Court of Appeals of North Carolina.

December 17, 1969.
Certiorari Denied February 3, 1970.

*72 Thomas Chears, Jr., Edenton, J. Cameron Mann and Israel Steingold, Norfolk, Va., for plaintiff appellant.

Leroy, Wells, Shaw & Hornthal, by Dewey W. Wells, Elizabeth City, for defendant appellee.

BROCK, Judge.

At the outset, it is necessary to determine whether plaintiff's status at the time of the injury was that of a licensee or an invitee.

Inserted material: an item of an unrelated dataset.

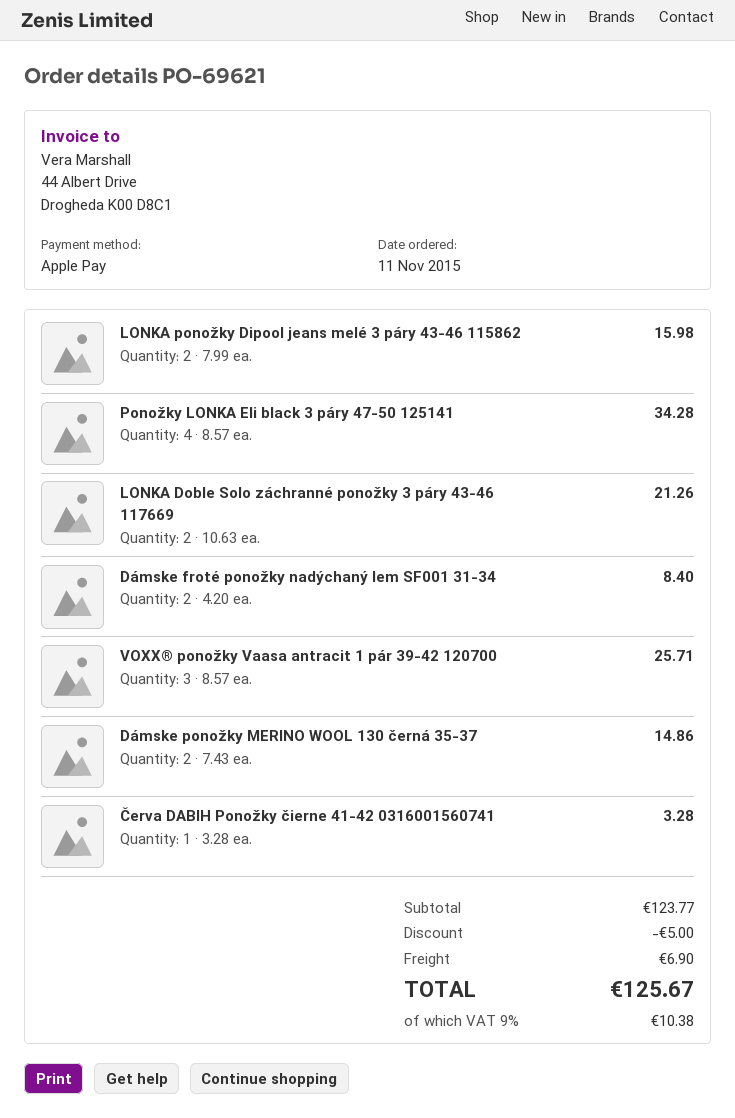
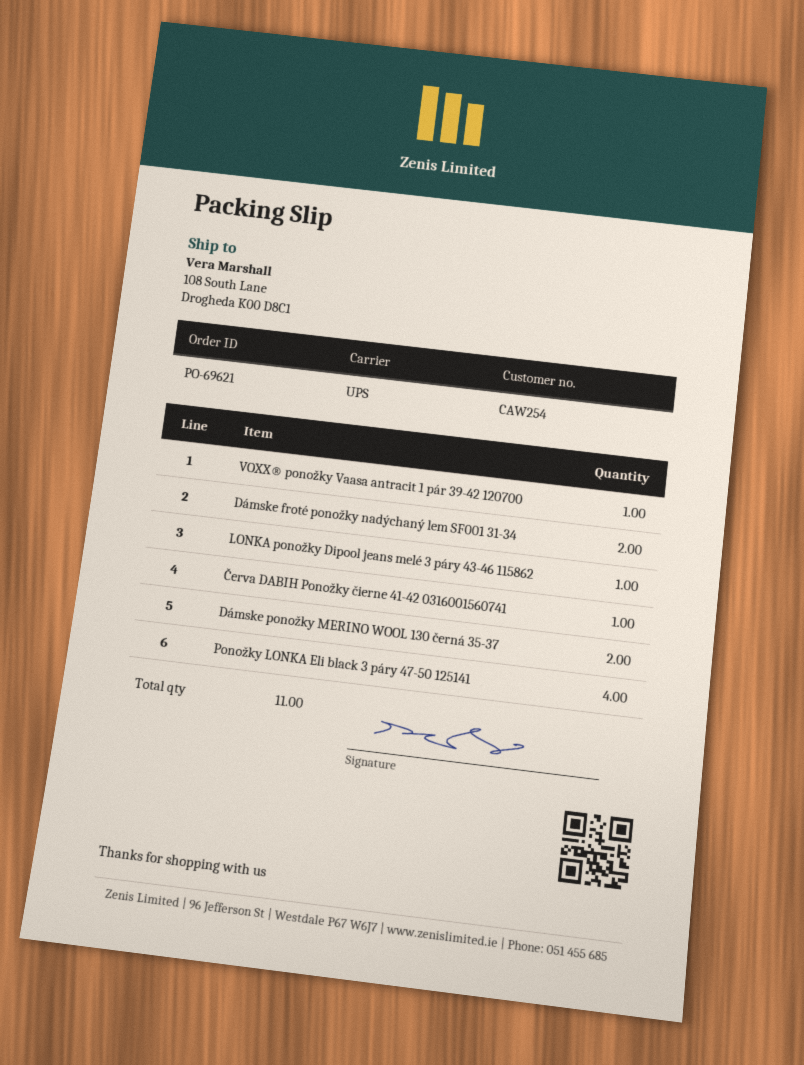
LONKA ponožky Dipool jeans melé 3 páry 43-46 115862: 2 -> 1
LONKA Doble Solo záchranné ponožky 3 páry 43-46 117669: 2 -> none
VOXX® ponožky Vaasa antracit 1 pár 39-42 120700: 3 -> 1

"The distinction between a licensee and an invitee does not depend upon whether there is an `invitation' to come on the premises, but is determined by the nature of the business bringing him to the premises, an invitee being a person who goes upon the premises for the mutual benefit of himself and the person in possession, whose visit is of interest or advantage to the invitor, while a licenses is one who goes upon the premises for his own interest, convenience or gratification, with the consent of the person in possession, and is neither a customer nor a servant nor a trespasser." 6 Strong, N.C. Index 2d, Negligence, § 59; Pafford v. J. A. Jones Construction Co., 217 N.C. 730, 9 S.E.2d 408.

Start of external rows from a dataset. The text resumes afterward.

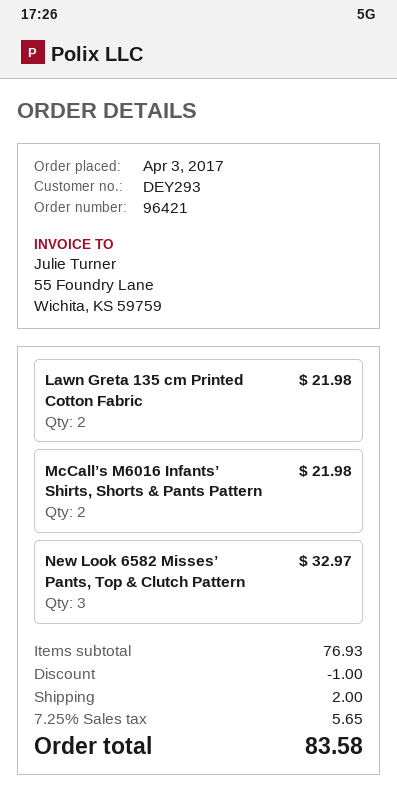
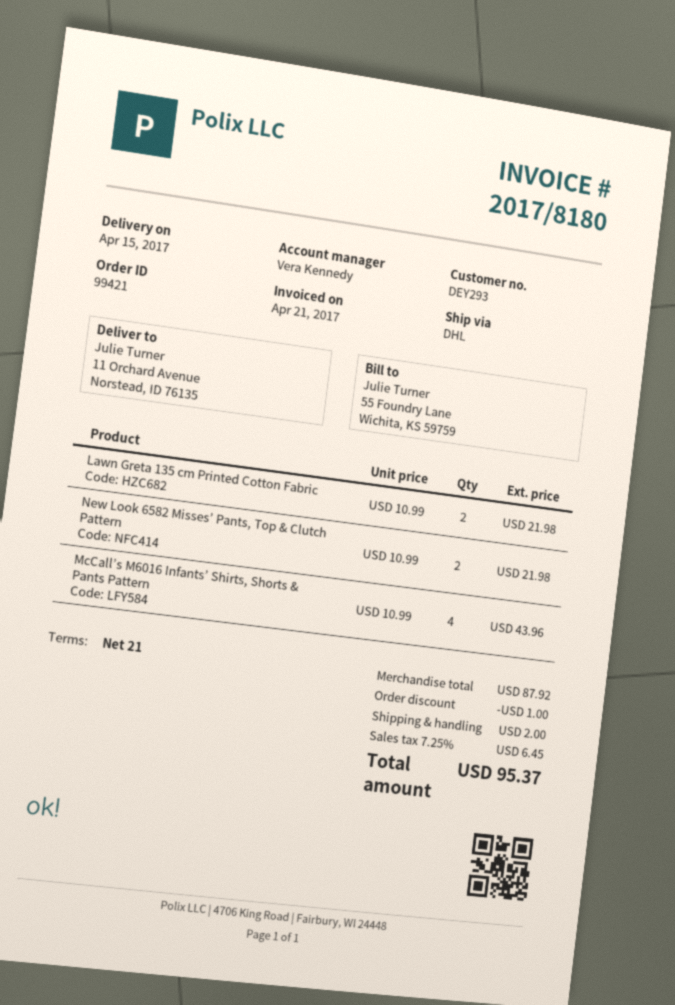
order number: 96421 -> 99421
McCall’s M6016 Infants’ Shirts, Shorts & Pants Pattern: 2 for 21.98 -> 4 for 43.96
New Look 6582 Misses’ Pants, Top & Clutch Pattern: 3 for 32.97 -> 2 for 21.98
subtotal: 76.93 -> 87.92
tax: 7.25% = 5.65 -> 7.25% = 6.45
total: 83.58 -> 95.37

Plaintiff's evidence, which on a judgment of compulsory nonsuit must be considered in the light most favorable to her, shows that on 21 August 1962 at about 9:30 or 10:00 in the evening she drove her car to the P & Q Supermarket. She did so for two purposes. First, to take her daughter to help Mr. Quinn paint some signs; and second, so she might buy some groceries. The first purpose was fulfilled when she arrived at the supermarket with Glenna. However, to accomplish the second purpose, it was necessary for her to go into the supermarket. Plaintiff's testimony showed that she liked to do her own grocery shopping and that she had mentioned to her husband that night at dinner that she needed to buy some groceries. She testified further that "Mr. Quinn called and told me to come and get my groceries" and that when they arrived, Mr. Quinn let them both into the store.

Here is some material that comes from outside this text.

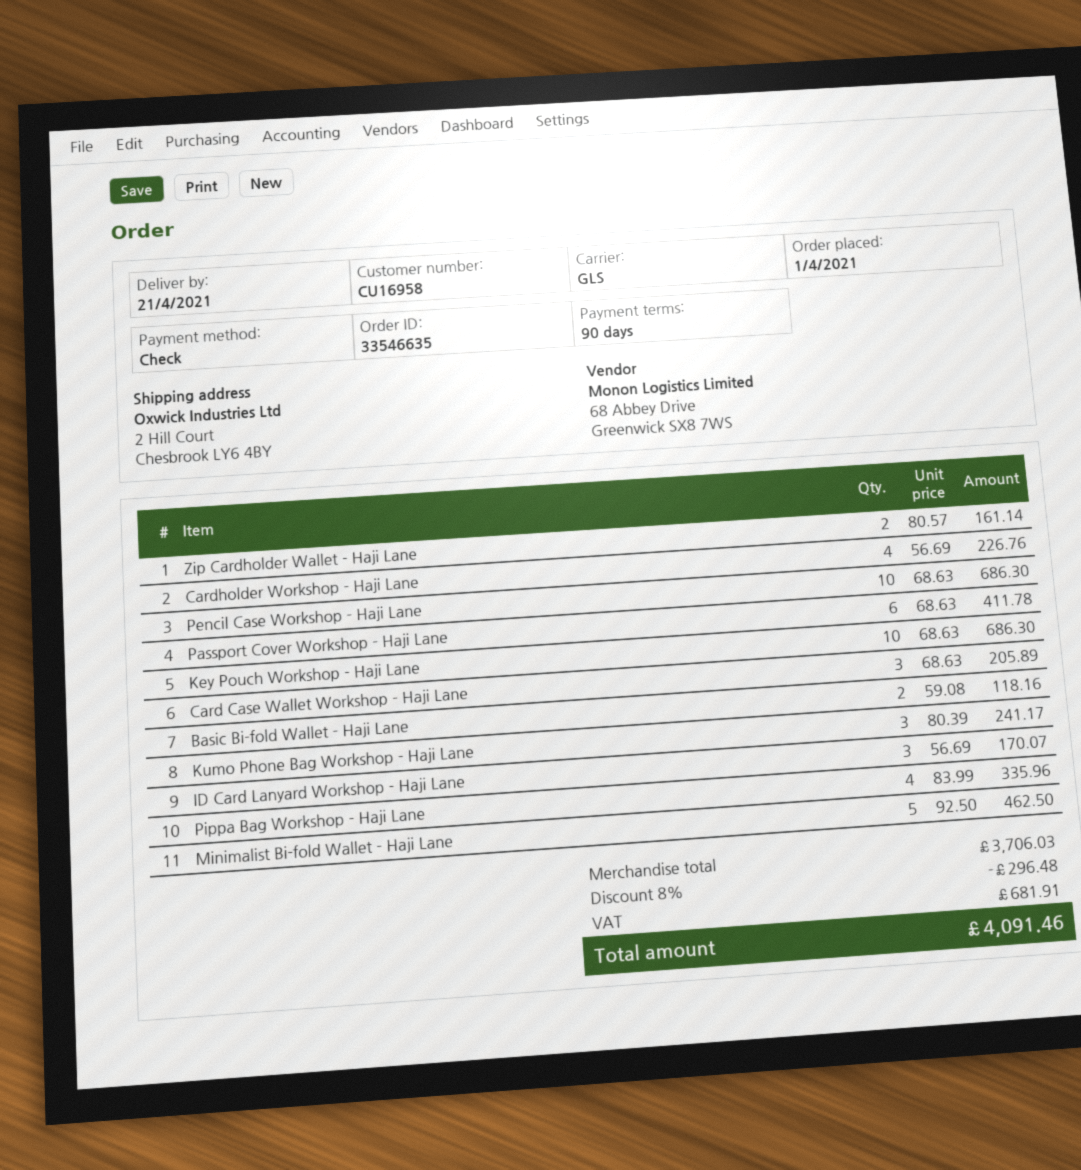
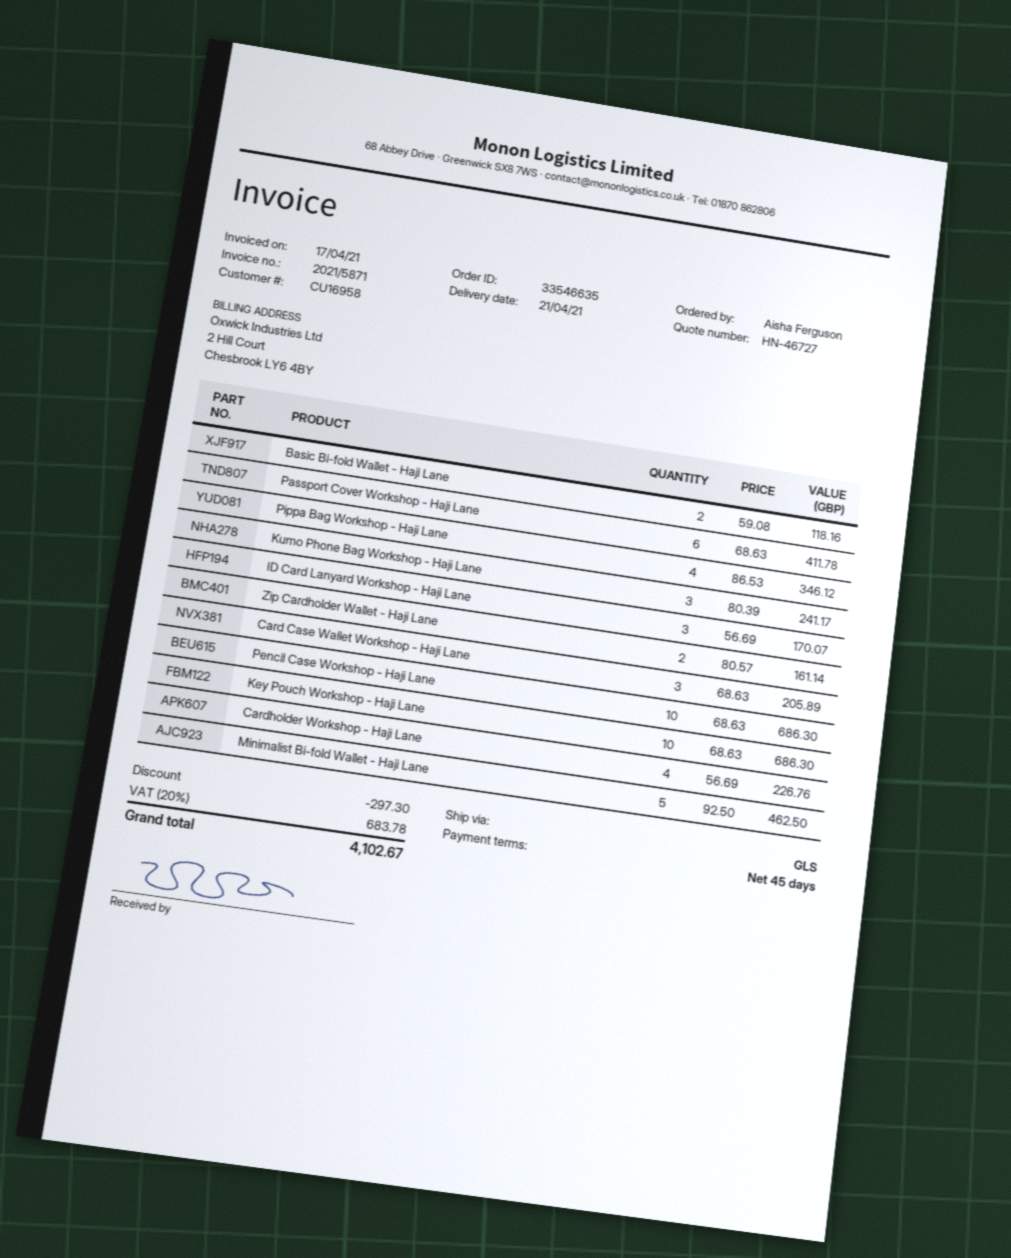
payment terms: 90 days -> 45 days
Pippa Bag Workshop - Haji Lane: 4 x 83.99 = 335.96 -> 4 x 86.53 = 346.12
discount: 296.48 -> 297.30
tax: 681.91 -> 683.78
total: 4091.46 -> 4102.67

From this it is reasonable to infer that Mr. Quinn allowed plaintiff to enter so she might buy some groceries. This would be of mutual benefit to both plaintiff and defendant and advantageous to defendant, *73 thereby giving plaintiff the status of an invitee. Pafford v. Construction Co., supra.

While most cases in our reports have involved injuries sustained during regular business hours, we see no reason why it should be required that the injury occur during regular business hours for the customer to have invitee status. So long as the person goes upon the premises for the mutual benefit of himself and the person in possession, and the visit is of interest or advantage to the invitor, the person will be considered, at least initially, an invitee.

Nevertheless, to withstand a motion for judgment of nonsuit, the evidence, interpreted in the light most favorable to the plaintiff, must be sufficient to support a finding of negligence by the defendant which was a proximate cause of the plaintiff's injury. The plaintiff was entitled to have the issue of negligence submitted to the jury if her evidence, and the legitimate inferences from it, tended to show the defendant breached a legal duty which it owed her, and that the breach of, or failure to perform, that duty proximately caused her injury. We are of the opinion the evidence presented by plaintiff is sufficient to withstand defendant's motion for involuntary nonsuit.

Plaintiff's evidence showed that when her daughter and Mr. Quinn left the store at closing time, about 6:00 p. m., they smelled an odor similar to that emitted by a faulty light fixture ballast and that while they did not locate the faulty ballast, they did not search for it. It was also in evidence that the "Todd" ballasts, present in some of the light fixtures, had caused trouble before, in that when a light burned out the ballasts emitted an odor and would leak oil. Mr. Floars, an electrician, testified that when the light fixtures overheated the fluid would run out of them mostly onto the floor; that he had repaired the fixture that was leaking when the plaintiff slipped by replacing the "Todd" ballast with a new type, the liquid in which hardened whenever it touched the outside of the fixture; and that he had replaced ten or more of the "Todd" ballasts in defendant's store before.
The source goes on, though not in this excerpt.